IT'S NOT INSTITUTIONAL RACISM



Time after time we are confronted with heart-wrenching accounts of people of color killed by police. It has become a shallow media exercise to gain clicks. Behind the heart-wrenching superficial details, the inevitable story of a violent or mentally disturbed or criminal past emerges. The rare collateral damage stories about innocents are even more disturbing. 

My father was a career police officer in a poor city who never used his firearm in nearly 40 years of policing. He was a WWII veteran and hated firearms. When asked why, he would gladly recount his experiences of walking through European battlefields covered in dead bodies. 

My own experience as a registered nurse in state psychiatric hospitals gave me deeper insight into dealing with the constant threat of potentially deadly violence from those I was hired to protect. Walking through the locked doors of those units every day without a weapon widened my understanding of being a keeper of law and order for a community's safety and healing. 

I confiscated one gun and many knives in my career as a psychiatric nurse. I was routinely attacked by criminal or psychotic or drug-addled or drunk patients. Sometimes by their visitors. Fists, knives, chairs, steel-tipped boots were all used to assault me at various times. I assure you the race of the person attacking me had absolutely nothing to do with my response to protect my own life. My pure and simple goal was to survive and subdue the threat to protect my other patients. 

Always making police error about institutional racism is simplistic and childish. Urban police forces across America are diverse racially. Non-White police chiefs and police commissioners are more numerous than ever. Non-White mayors administer major US cities from coast to coast. Police officers walk out into an uncertain world for every shift on the job. Enforcing the laws in the US is no longer a respected role, thanks to those who would undermine our nation's better values of hard work and honorable living. 

Police officers who are in a position to defend their own lives from a potentially lethal attack are doing what they are supposed to do. They are not mind-readers. Most are not clothed in body armor. They must respond to the behaviors with which they are confronted in a particular situation. And, with the proliferation of illegally held handguns all over the US, the possibility of being fatally shot by a suspect is greater than ever.

The "driving while Black" excuse has been overplayed by activists with any number of ulterior motives. Actually looking at the evidence behind most police shootings of suspects, fatal or otherwise, reveals a plausible motive for the officer's suspicion and defensive action. Stolen vehicles, vehicles with expired registrations, erratic driving, ignoring traffic signals, speeding near a crime scene, speeding near an accident scene, etc.. Today's media relentlessly ignore or minimize these elements when reporting on shootings. 

The exploitation of George Floyd's apparent homicide at the hands of a police officer whom he knew is a recent example of something we have seen before. The dredging up of racial discord is a tool used by those who have political motives. The exaggeration of personal race-hate encounters in the US is used to promote all kinds of economic, social and political manipulation. It inevitably recedes when enough Americans who are generally not racist stand up and say, "Enough is enough." 

Badly trained police officers, or police officers who are ill-suited to the job, are not part of a vast institutional racist conspiracy of White supremacists. That is simply a paranoid delusion, exploited by some very evil and exploitative people. Institutional systems are in place to deal with bad behavior by police officers. And we see evidence of those systems working when a police officer screws up. That evidence is less widely reported, in part due to pressure from police unions. 
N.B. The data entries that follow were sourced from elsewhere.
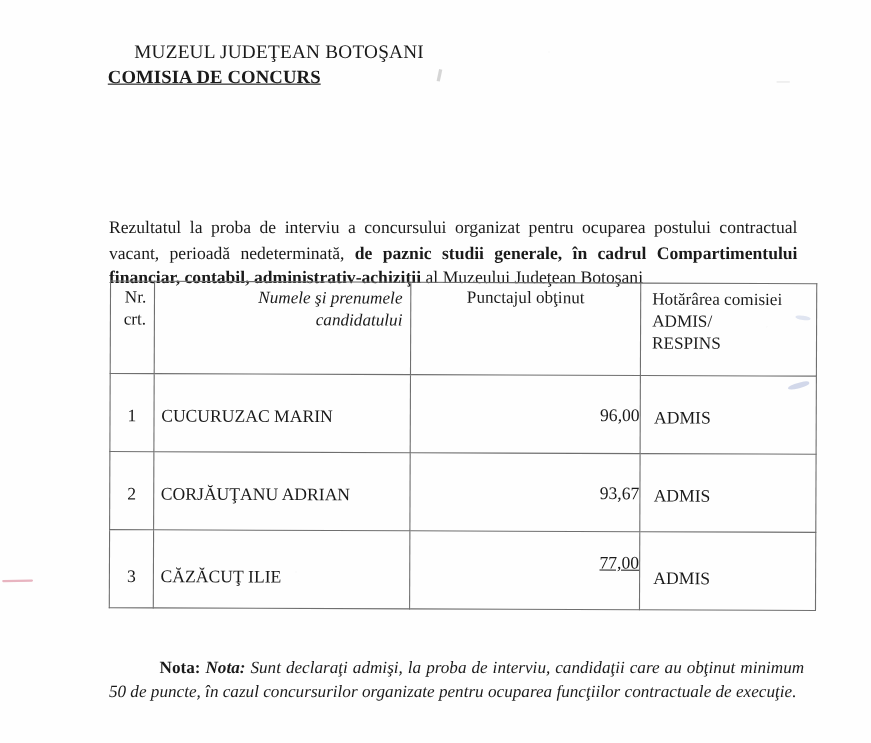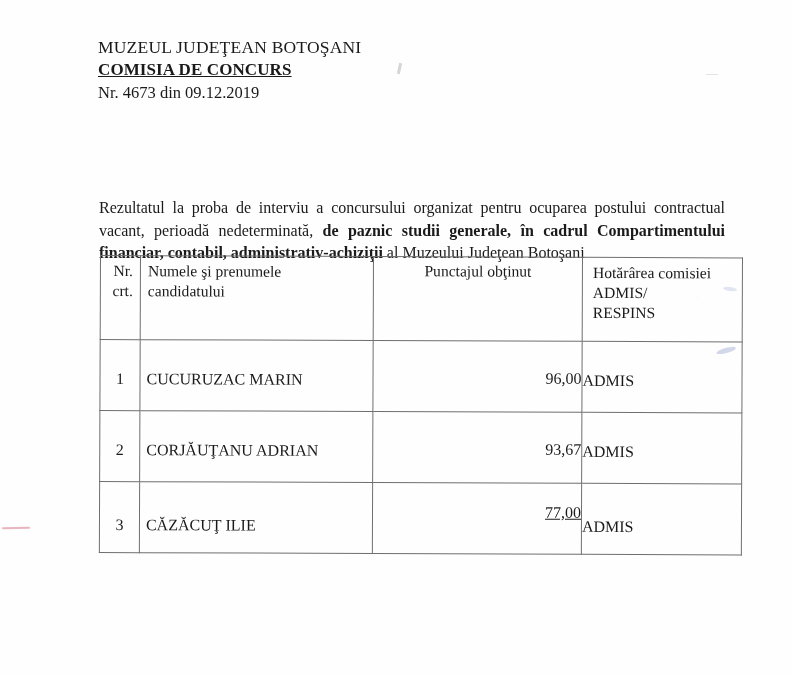--- a/index.html
+++ b/index.html
@@ -78,6 +78,7 @@
     font-size: 17.5px;
     letter-spacing: 0.2px;
     white-space: nowrap;
+    margin-left: 24px;
   }
   .lh-line-2 {
     font-size: 17px;

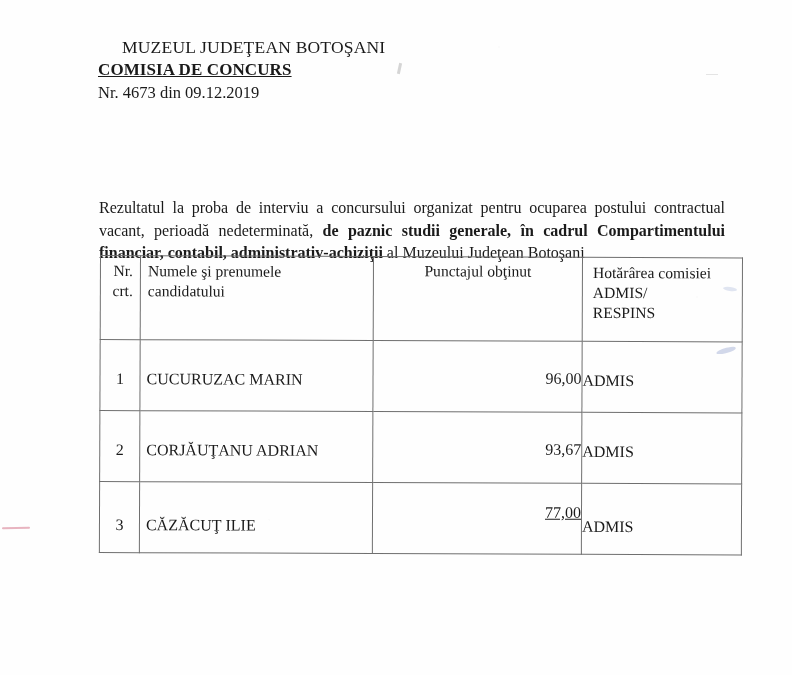--- a/index.html
+++ b/index.html
@@ -220,7 +220,6 @@
   <div class="letterhead">
     <div class="lh-line-1">MUZEUL JUDEŢEAN BOTOŞANI</div>
     <div class="lh-line-2">COMISIA DE CONCURS</div>
-    <div class="lh-line-3">Nr. 4673  din  09.12.2019</div>
   </div>
 
 

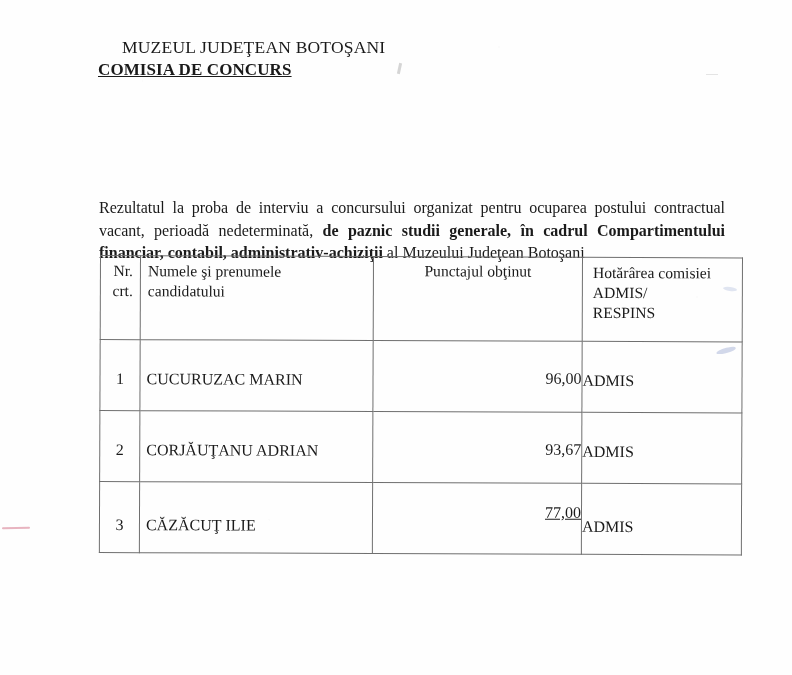--- a/index.html
+++ b/index.html
@@ -155,7 +155,7 @@
     line-height: 1.27;
   }
   .th-nr       { text-align: right; }
-  .th-name     { text-align: left; }
+  .th-name     { text-align: right; font-style: italic; }
   .th-score    { text-align: center; padding-top: 4px; }
   .th-verdict  { text-align: left; padding-left: 10px; }
 

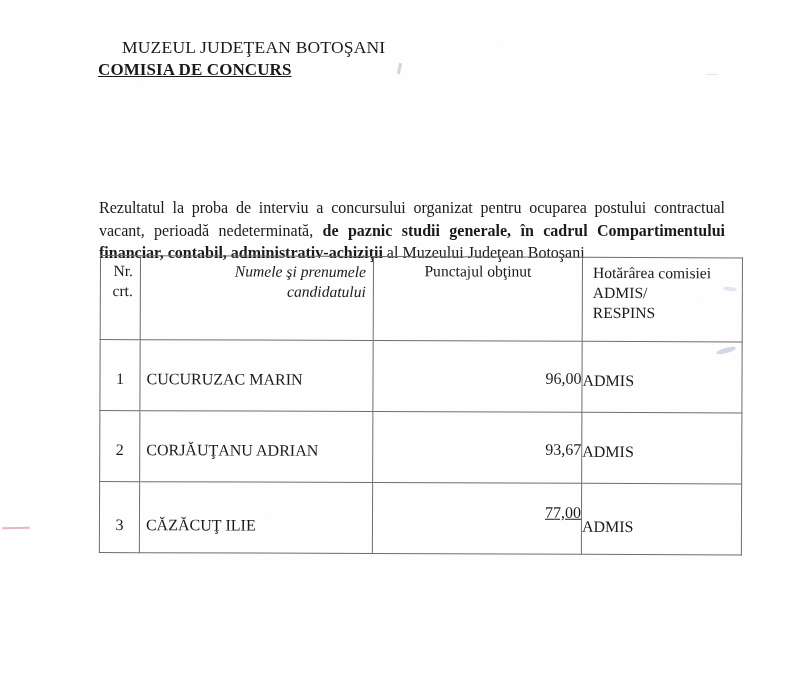--- a/index.html
+++ b/index.html
@@ -176,6 +176,7 @@
     padding-top: 28px;
   }
   .td-verdict {
+    padding-left: 12px;
     padding-top: 30px;
   }
   

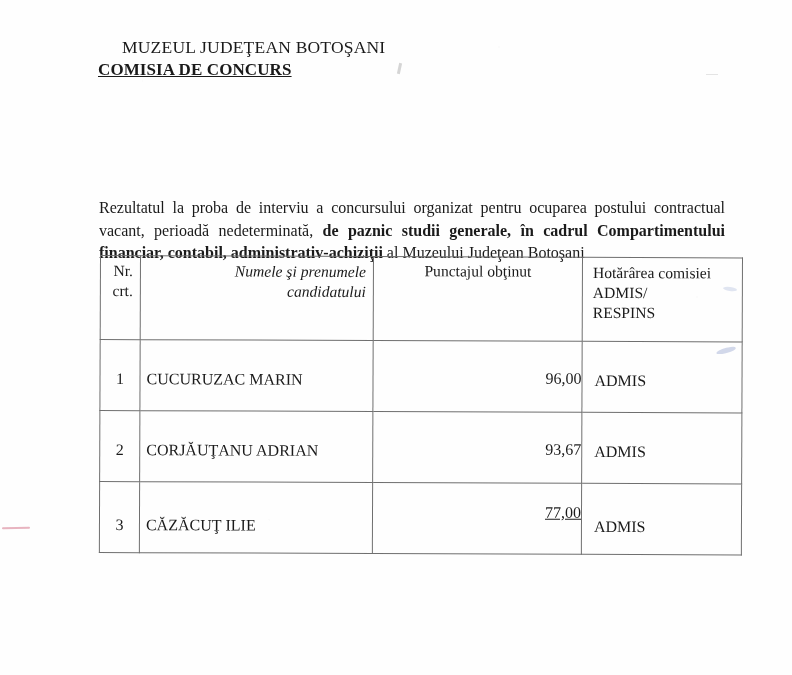--- a/index.html
+++ b/index.html
@@ -309,6 +309,10 @@
     </tbody>
   </table>
 
+  <p class="note">
+    <span class="note-label">Nota:</span>
+    <span class="note-label-2">Nota:</span><span> Sunt declaraţi admişi, la proba de interviu, candidaţii care au obţinut minimum 50 de puncte, în cazul concursurilor organizate pentru ocuparea funcţiilor contractuale de execuţie.</span>
+  </p>
 
 </div>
Defunding police departments will not improve the lot of urban citizens in gang-infested neighborhoods where illegal handguns are sold to children from the trunks of cars by criminal residents of those neighborhoods. Funding police outreach programs for those neighborhoods or actually placing beat cops on the streets of those neighborhoods might do more to help the decent citizens who are the real victims of crime there. Abandoning those neighborhoods to fend for themselves is actually a return to an earlier era of segregation.

Institutional racism is a patently absurd concept. It implies that every institution in our country has a board room where White supremacists plot against non-White people as their mission. It implies that all of us who cannot claim non-White status have been brainwashed into being unconscious racists. Quite the opposite is true. 
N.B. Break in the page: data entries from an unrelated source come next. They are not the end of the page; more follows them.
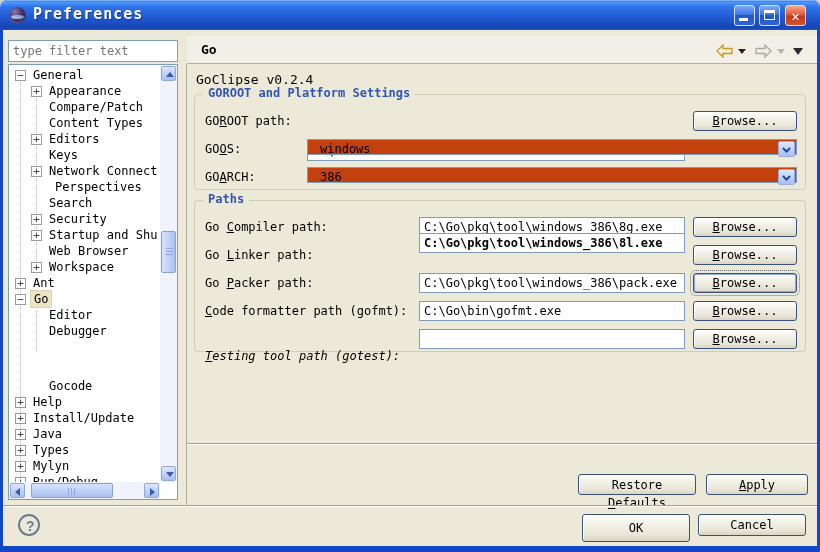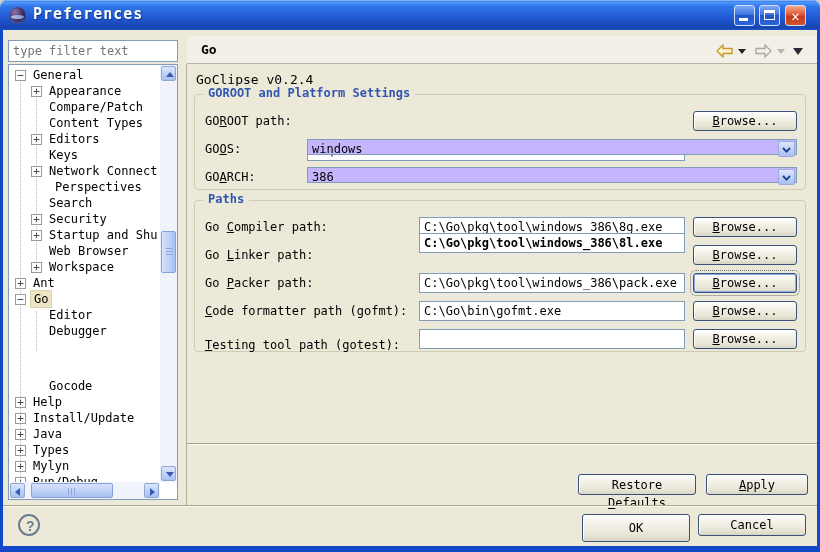--- a/index.html
+++ b/index.html
@@ -83,8 +83,8 @@
     font-size:12px;line-height:18px;padding:0 4px;white-space:nowrap;overflow:hidden;}
   .g0 .xp-input{left:112px;width:378px;margin-top:30px;}
   .g1 .xp-input{left:224px;width:266px;}
-  .xp-combo{position:absolute;left:112px;width:490px;height:16px;border:1px solid #7f9db9;background:#c4b5fd;
-    font-size:12px;line-height:18px;padding:0 4px;}
+  .xp-combo{position:absolute;left:112px;width:490px;height:16px;border:1px solid #7f9db9;background:#c2410c;
+    font-size:12px;line-height:18px;padding:0 12px;}
   .combo-btn{position:absolute;right:1px;top:1px;width:17px;height:16px;border:1px solid #9aabdd;border-radius:2px;
     background:linear-gradient(180deg,#dde7fc 0%,#c3d3f8 50%,#aabff0 100%);}
   .combo-btn svg{position:absolute;left:3px;top:5px;}

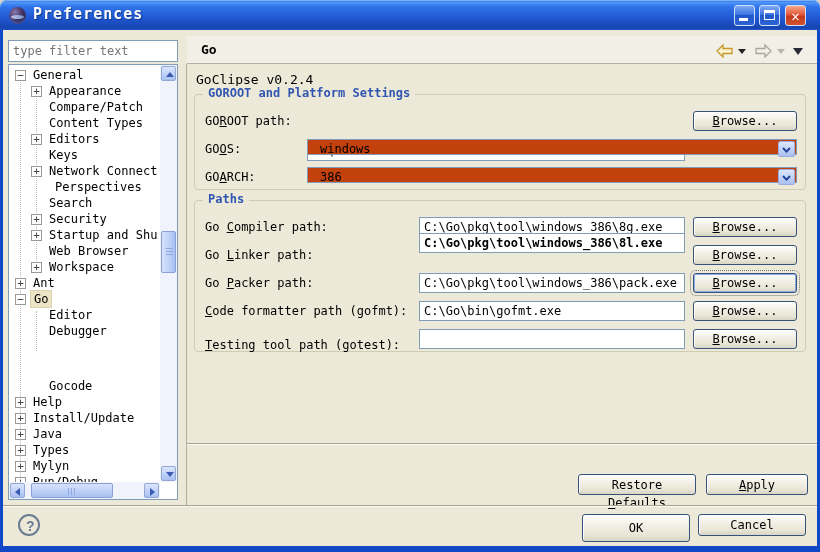--- a/index.html
+++ b/index.html
@@ -312,7 +312,7 @@
         <span class="row-label" style="top: 103px;"><u>C</u>ode formatter path (gofmt):</span>
         <div class="xp-input" style="top: 100px;">C:\Go\bin\gofmt.exe</div>
         <button class="xp-button browse-btn" style="top: 100px;"><u>B</u>rowse...</button>
-        <span class="row-label" style="top: 137px;"><u>T</u>esting tool path (gotest):</span>
+        <span class="row-label" style="top: 148px; font-style: italic;"><u>T</u>esting tool path (gotest):</span>
         <div class="xp-input" style="top: 128px;"></div>
         <button class="xp-button browse-btn" style="top: 128px;"><u>B</u>rowse...</button>
       </div>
The push to enhance affirmative action systems and to teach anti-racist philosophies in all levels of education, public and private, has been in place for decades in America. Corporate America is rife with sensitivity training programs. In fact, I would argue it has paradoxically created a hyper-sensitivity to racial differences in America. Solutions that are overapplied run the risk of reversing their own gains. 

Compassion is compassion. Yes, it is honorable to have compassion for the misguided who fall to a police bullet after a life of crime or an incident of insane violence, no matter what their race, gender or ethnicity. It is no less honorable to be compassionate toward the police officers who go out into our communities every day to protect those of us who are lawful and non-violent. 

Reaching for "institutional racism" as a reflexive excuse for all police shootings is neither compassionate nor intelligent. It is manipulative propaganda. Rioting and looting are also not rational or justifiable 21st century protests in America. The reality of conscientious progress over decades in America away from racialism should be seen as a great and real achievement. Those who wish to deny that progress for whatever motives they may have are the problem, not the solution, to helping some struggling individuals in America.